* WHAT TO DO:
An image-free, verbatim transcription of the records is the expected result.
------
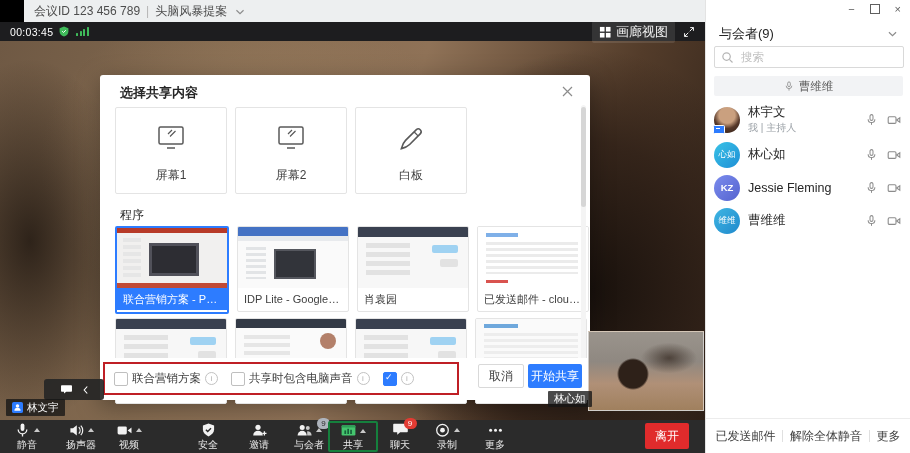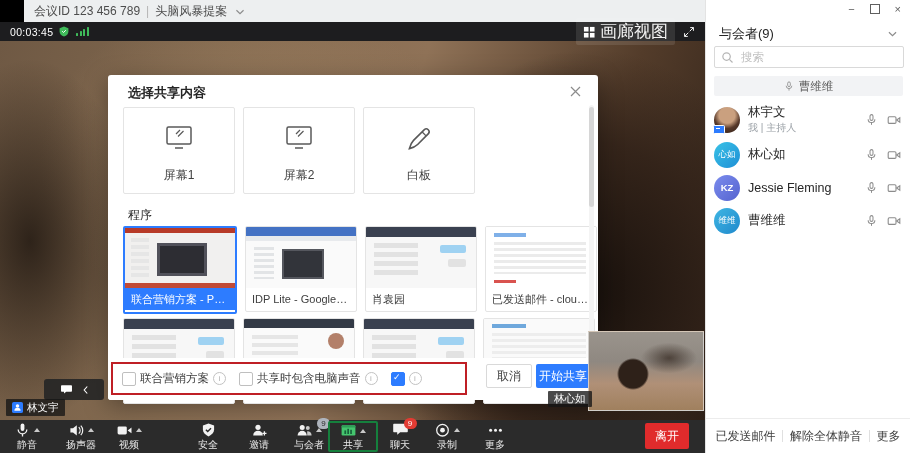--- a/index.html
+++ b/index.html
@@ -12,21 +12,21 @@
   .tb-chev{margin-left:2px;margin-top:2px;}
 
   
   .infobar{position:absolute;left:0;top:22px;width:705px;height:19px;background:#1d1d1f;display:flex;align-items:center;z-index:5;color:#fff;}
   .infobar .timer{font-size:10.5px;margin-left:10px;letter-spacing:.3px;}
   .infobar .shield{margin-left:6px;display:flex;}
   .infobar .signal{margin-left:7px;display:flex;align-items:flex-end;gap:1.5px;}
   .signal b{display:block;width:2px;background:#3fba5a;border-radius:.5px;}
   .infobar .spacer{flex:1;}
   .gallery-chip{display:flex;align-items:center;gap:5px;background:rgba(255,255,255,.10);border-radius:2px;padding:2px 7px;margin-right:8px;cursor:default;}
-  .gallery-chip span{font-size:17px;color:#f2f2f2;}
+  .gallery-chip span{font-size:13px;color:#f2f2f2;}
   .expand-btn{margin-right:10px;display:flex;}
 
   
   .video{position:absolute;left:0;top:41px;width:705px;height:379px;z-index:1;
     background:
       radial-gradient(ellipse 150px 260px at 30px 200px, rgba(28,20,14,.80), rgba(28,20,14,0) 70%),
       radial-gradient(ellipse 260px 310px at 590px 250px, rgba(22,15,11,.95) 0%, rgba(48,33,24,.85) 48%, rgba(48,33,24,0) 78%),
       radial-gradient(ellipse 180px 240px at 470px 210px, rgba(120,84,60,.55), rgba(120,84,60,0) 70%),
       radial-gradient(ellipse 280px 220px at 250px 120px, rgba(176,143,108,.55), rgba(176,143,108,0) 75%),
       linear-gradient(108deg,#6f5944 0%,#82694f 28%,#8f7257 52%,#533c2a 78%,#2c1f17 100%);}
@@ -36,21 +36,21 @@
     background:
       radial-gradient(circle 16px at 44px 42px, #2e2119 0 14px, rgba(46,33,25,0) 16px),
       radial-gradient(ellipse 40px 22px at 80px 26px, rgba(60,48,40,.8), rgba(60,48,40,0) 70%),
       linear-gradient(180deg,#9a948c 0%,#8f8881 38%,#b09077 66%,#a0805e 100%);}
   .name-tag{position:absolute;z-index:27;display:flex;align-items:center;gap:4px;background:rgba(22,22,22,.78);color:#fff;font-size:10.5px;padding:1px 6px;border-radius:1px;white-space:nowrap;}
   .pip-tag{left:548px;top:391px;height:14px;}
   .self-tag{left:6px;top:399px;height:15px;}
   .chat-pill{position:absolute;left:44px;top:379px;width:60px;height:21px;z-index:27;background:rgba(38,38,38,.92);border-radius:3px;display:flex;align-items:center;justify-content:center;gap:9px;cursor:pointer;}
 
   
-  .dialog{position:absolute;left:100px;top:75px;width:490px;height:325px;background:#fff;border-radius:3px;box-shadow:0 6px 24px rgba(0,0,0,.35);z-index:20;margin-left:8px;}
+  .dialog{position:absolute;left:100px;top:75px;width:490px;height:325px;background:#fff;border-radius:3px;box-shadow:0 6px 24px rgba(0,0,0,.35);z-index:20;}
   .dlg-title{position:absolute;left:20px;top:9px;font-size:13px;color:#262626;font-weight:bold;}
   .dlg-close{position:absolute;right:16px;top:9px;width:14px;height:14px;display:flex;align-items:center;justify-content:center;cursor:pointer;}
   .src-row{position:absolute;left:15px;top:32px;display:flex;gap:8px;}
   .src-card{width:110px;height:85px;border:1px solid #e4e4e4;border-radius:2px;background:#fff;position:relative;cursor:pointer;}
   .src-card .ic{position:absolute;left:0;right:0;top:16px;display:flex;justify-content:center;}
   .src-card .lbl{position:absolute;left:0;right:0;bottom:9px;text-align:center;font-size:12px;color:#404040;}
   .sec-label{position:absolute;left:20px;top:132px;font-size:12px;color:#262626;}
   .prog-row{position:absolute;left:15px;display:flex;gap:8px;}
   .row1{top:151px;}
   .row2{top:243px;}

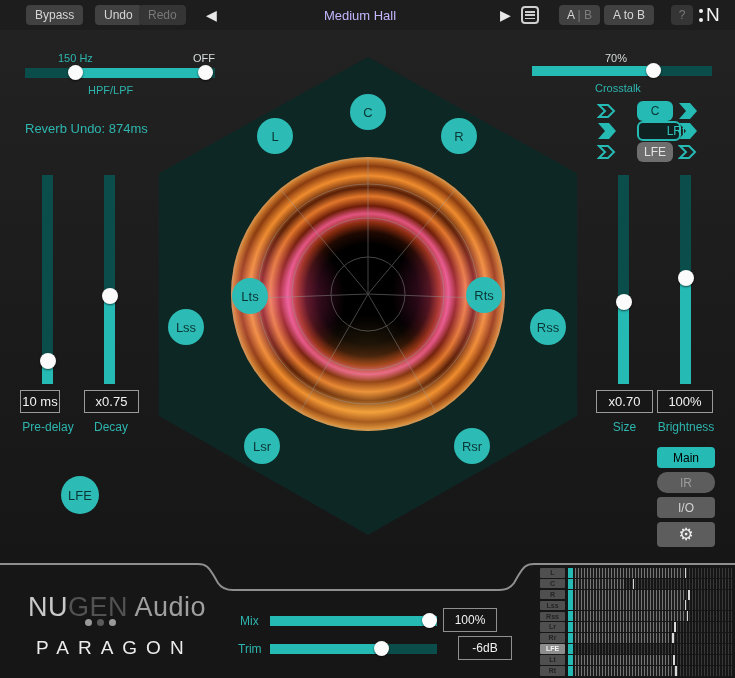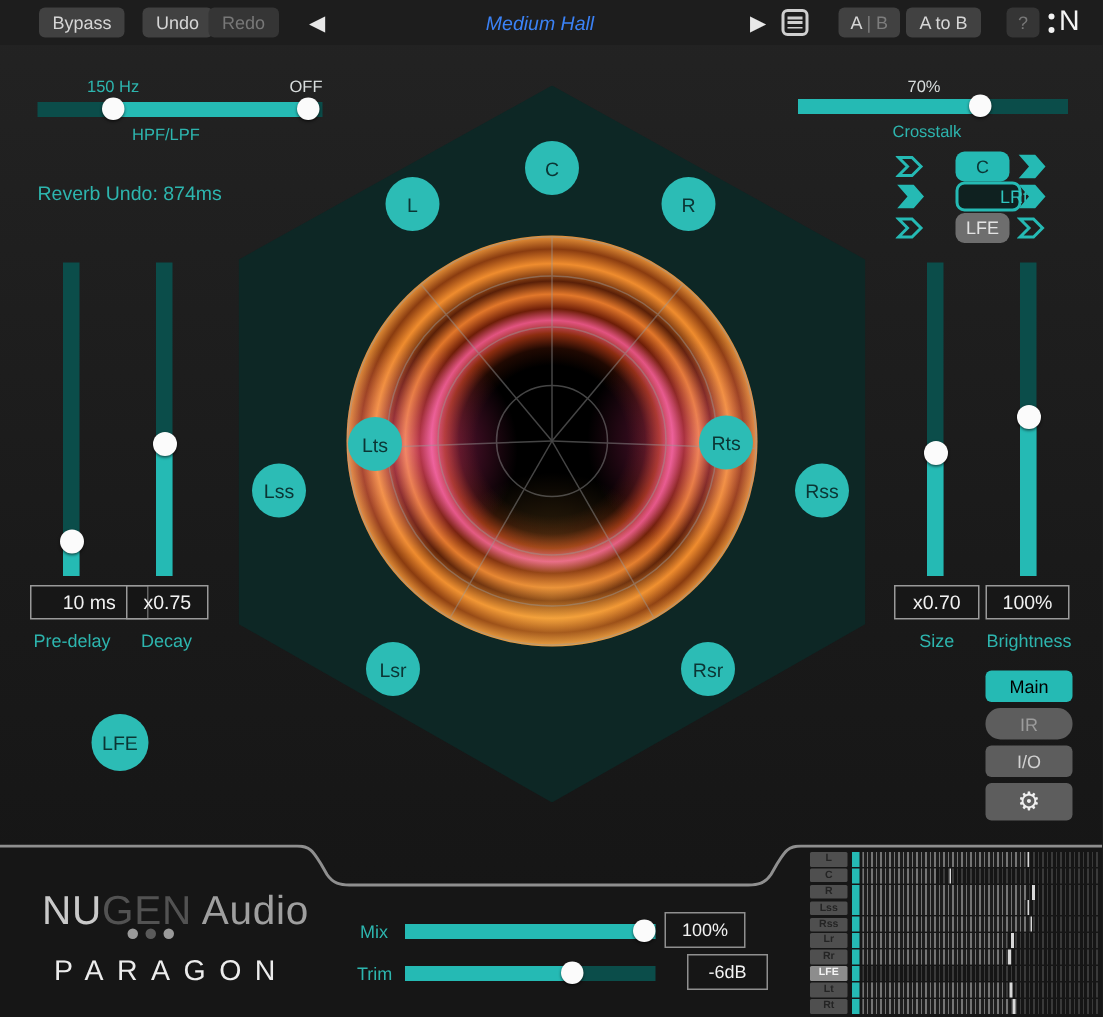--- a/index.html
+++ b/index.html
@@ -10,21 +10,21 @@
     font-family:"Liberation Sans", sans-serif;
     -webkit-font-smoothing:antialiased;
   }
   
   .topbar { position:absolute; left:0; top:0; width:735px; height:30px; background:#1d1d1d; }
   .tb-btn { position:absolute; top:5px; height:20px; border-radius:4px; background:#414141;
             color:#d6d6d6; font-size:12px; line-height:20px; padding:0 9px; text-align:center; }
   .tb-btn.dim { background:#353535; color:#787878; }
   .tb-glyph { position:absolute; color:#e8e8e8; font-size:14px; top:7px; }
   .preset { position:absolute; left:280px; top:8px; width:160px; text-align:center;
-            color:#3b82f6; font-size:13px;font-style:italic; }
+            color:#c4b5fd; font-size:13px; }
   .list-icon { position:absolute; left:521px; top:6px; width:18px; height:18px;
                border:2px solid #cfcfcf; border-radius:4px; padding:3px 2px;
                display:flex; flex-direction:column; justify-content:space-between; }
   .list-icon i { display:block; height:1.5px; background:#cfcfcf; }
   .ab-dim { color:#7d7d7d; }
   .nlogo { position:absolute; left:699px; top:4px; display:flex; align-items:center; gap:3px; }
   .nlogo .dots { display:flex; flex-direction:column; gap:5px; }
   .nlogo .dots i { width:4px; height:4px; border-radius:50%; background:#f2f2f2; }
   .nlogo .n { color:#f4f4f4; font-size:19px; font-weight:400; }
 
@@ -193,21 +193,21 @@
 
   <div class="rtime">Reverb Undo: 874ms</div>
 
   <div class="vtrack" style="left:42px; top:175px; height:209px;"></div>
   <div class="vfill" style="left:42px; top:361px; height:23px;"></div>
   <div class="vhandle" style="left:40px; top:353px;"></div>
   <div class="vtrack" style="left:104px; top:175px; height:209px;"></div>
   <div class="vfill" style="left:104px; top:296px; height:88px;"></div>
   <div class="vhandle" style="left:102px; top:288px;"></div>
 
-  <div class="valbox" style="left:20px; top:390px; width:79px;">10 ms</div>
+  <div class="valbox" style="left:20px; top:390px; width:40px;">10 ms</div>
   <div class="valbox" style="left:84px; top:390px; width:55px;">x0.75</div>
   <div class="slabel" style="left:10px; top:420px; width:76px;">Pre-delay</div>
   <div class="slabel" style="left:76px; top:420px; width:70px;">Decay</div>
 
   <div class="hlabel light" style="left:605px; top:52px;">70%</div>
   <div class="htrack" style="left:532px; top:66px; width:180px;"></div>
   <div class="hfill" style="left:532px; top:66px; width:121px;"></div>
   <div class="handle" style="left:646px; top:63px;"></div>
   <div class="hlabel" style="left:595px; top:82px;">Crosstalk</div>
------
* RESPONSE FOR THIS EXERCISE:
--- a/index.html
+++ b/index.html
@@ -12,21 +12,21 @@
   .tb-chev{margin-left:2px;margin-top:2px;}
 
   
   .infobar{position:absolute;left:0;top:22px;width:705px;height:19px;background:#1d1d1f;display:flex;align-items:center;z-index:5;color:#fff;}
   .infobar .timer{font-size:10.5px;margin-left:10px;letter-spacing:.3px;}
   .infobar .shield{margin-left:6px;display:flex;}
   .infobar .signal{margin-left:7px;display:flex;align-items:flex-end;gap:1.5px;}
   .signal b{display:block;width:2px;background:#3fba5a;border-radius:.5px;}
   .infobar .spacer{flex:1;}
   .gallery-chip{display:flex;align-items:center;gap:5px;background:rgba(255,255,255,.10);border-radius:2px;padding:2px 7px;margin-right:8px;cursor:default;}
-  .gallery-chip span{font-size:17px;color:#f2f2f2;}
+  .gallery-chip span{font-size:13px;color:#f2f2f2;}
   .expand-btn{margin-right:10px;display:flex;}
 
   
   .video{position:absolute;left:0;top:41px;width:705px;height:379px;z-index:1;
     background:
       radial-gradient(ellipse 150px 260px at 30px 200px, rgba(28,20,14,.80), rgba(28,20,14,0) 70%),
       radial-gradient(ellipse 260px 310px at 590px 250px, rgba(22,15,11,.95) 0%, rgba(48,33,24,.85) 48%, rgba(48,33,24,0) 78%),
       radial-gradient(ellipse 180px 240px at 470px 210px, rgba(120,84,60,.55), rgba(120,84,60,0) 70%),
       radial-gradient(ellipse 280px 220px at 250px 120px, rgba(176,143,108,.55), rgba(176,143,108,0) 75%),
       linear-gradient(108deg,#6f5944 0%,#82694f 28%,#8f7257 52%,#533c2a 78%,#2c1f17 100%);}
@@ -36,21 +36,21 @@
     background:
       radial-gradient(circle 16px at 44px 42px, #2e2119 0 14px, rgba(46,33,25,0) 16px),
       radial-gradient(ellipse 40px 22px at 80px 26px, rgba(60,48,40,.8), rgba(60,48,40,0) 70%),
       linear-gradient(180deg,#9a948c 0%,#8f8881 38%,#b09077 66%,#a0805e 100%);}
   .name-tag{position:absolute;z-index:27;display:flex;align-items:center;gap:4px;background:rgba(22,22,22,.78);color:#fff;font-size:10.5px;padding:1px 6px;border-radius:1px;white-space:nowrap;}
   .pip-tag{left:548px;top:391px;height:14px;}
   .self-tag{left:6px;top:399px;height:15px;}
   .chat-pill{position:absolute;left:44px;top:379px;width:60px;height:21px;z-index:27;background:rgba(38,38,38,.92);border-radius:3px;display:flex;align-items:center;justify-content:center;gap:9px;cursor:pointer;}
 
   
-  .dialog{position:absolute;left:100px;top:75px;width:490px;height:325px;background:#fff;border-radius:3px;box-shadow:0 6px 24px rgba(0,0,0,.35);z-index:20;margin-left:8px;}
+  .dialog{position:absolute;left:100px;top:75px;width:490px;height:325px;background:#fff;border-radius:3px;box-shadow:0 6px 24px rgba(0,0,0,.35);z-index:20;}
   .dlg-title{position:absolute;left:20px;top:9px;font-size:13px;color:#262626;font-weight:bold;}
   .dlg-close{position:absolute;right:16px;top:9px;width:14px;height:14px;display:flex;align-items:center;justify-content:center;cursor:pointer;}
   .src-row{position:absolute;left:15px;top:32px;display:flex;gap:8px;}
   .src-card{width:110px;height:85px;border:1px solid #e4e4e4;border-radius:2px;background:#fff;position:relative;cursor:pointer;}
   .src-card .ic{position:absolute;left:0;right:0;top:16px;display:flex;justify-content:center;}
   .src-card .lbl{position:absolute;left:0;right:0;bottom:9px;text-align:center;font-size:12px;color:#404040;}
   .sec-label{position:absolute;left:20px;top:132px;font-size:12px;color:#262626;}
   .prog-row{position:absolute;left:15px;display:flex;gap:8px;}
   .row1{top:151px;}
   .row2{top:243px;}

--- a/index.html
+++ b/index.html
@@ -10,21 +10,21 @@
     font-family:"Liberation Sans", sans-serif;
     -webkit-font-smoothing:antialiased;
   }
   
   .topbar { position:absolute; left:0; top:0; width:735px; height:30px; background:#1d1d1d; }
   .tb-btn { position:absolute; top:5px; height:20px; border-radius:4px; background:#414141;
             color:#d6d6d6; font-size:12px; line-height:20px; padding:0 9px; text-align:center; }
   .tb-btn.dim { background:#353535; color:#787878; }
   .tb-glyph { position:absolute; color:#e8e8e8; font-size:14px; top:7px; }
   .preset { position:absolute; left:280px; top:8px; width:160px; text-align:center;
-            color:#3b82f6; font-size:13px;font-style:italic; }
+            color:#c4b5fd; font-size:13px; }
   .list-icon { position:absolute; left:521px; top:6px; width:18px; height:18px;
                border:2px solid #cfcfcf; border-radius:4px; padding:3px 2px;
                display:flex; flex-direction:column; justify-content:space-between; }
   .list-icon i { display:block; height:1.5px; background:#cfcfcf; }
   .ab-dim { color:#7d7d7d; }
   .nlogo { position:absolute; left:699px; top:4px; display:flex; align-items:center; gap:3px; }
   .nlogo .dots { display:flex; flex-direction:column; gap:5px; }
   .nlogo .dots i { width:4px; height:4px; border-radius:50%; background:#f2f2f2; }
   .nlogo .n { color:#f4f4f4; font-size:19px; font-weight:400; }
 
@@ -193,21 +193,21 @@
 
   <div class="rtime">Reverb Undo: 874ms</div>
 
   <div class="vtrack" style="left:42px; top:175px; height:209px;"></div>
   <div class="vfill" style="left:42px; top:361px; height:23px;"></div>
   <div class="vhandle" style="left:40px; top:353px;"></div>
   <div class="vtrack" style="left:104px; top:175px; height:209px;"></div>
   <div class="vfill" style="left:104px; top:296px; height:88px;"></div>
   <div class="vhandle" style="left:102px; top:288px;"></div>
 
-  <div class="valbox" style="left:20px; top:390px; width:79px;">10 ms</div>
+  <div class="valbox" style="left:20px; top:390px; width:40px;">10 ms</div>
   <div class="valbox" style="left:84px; top:390px; width:55px;">x0.75</div>
   <div class="slabel" style="left:10px; top:420px; width:76px;">Pre-delay</div>
   <div class="slabel" style="left:76px; top:420px; width:70px;">Decay</div>
 
   <div class="hlabel light" style="left:605px; top:52px;">70%</div>
   <div class="htrack" style="left:532px; top:66px; width:180px;"></div>
   <div class="hfill" style="left:532px; top:66px; width:121px;"></div>
   <div class="handle" style="left:646px; top:63px;"></div>
   <div class="hlabel" style="left:595px; top:82px;">Crosstalk</div>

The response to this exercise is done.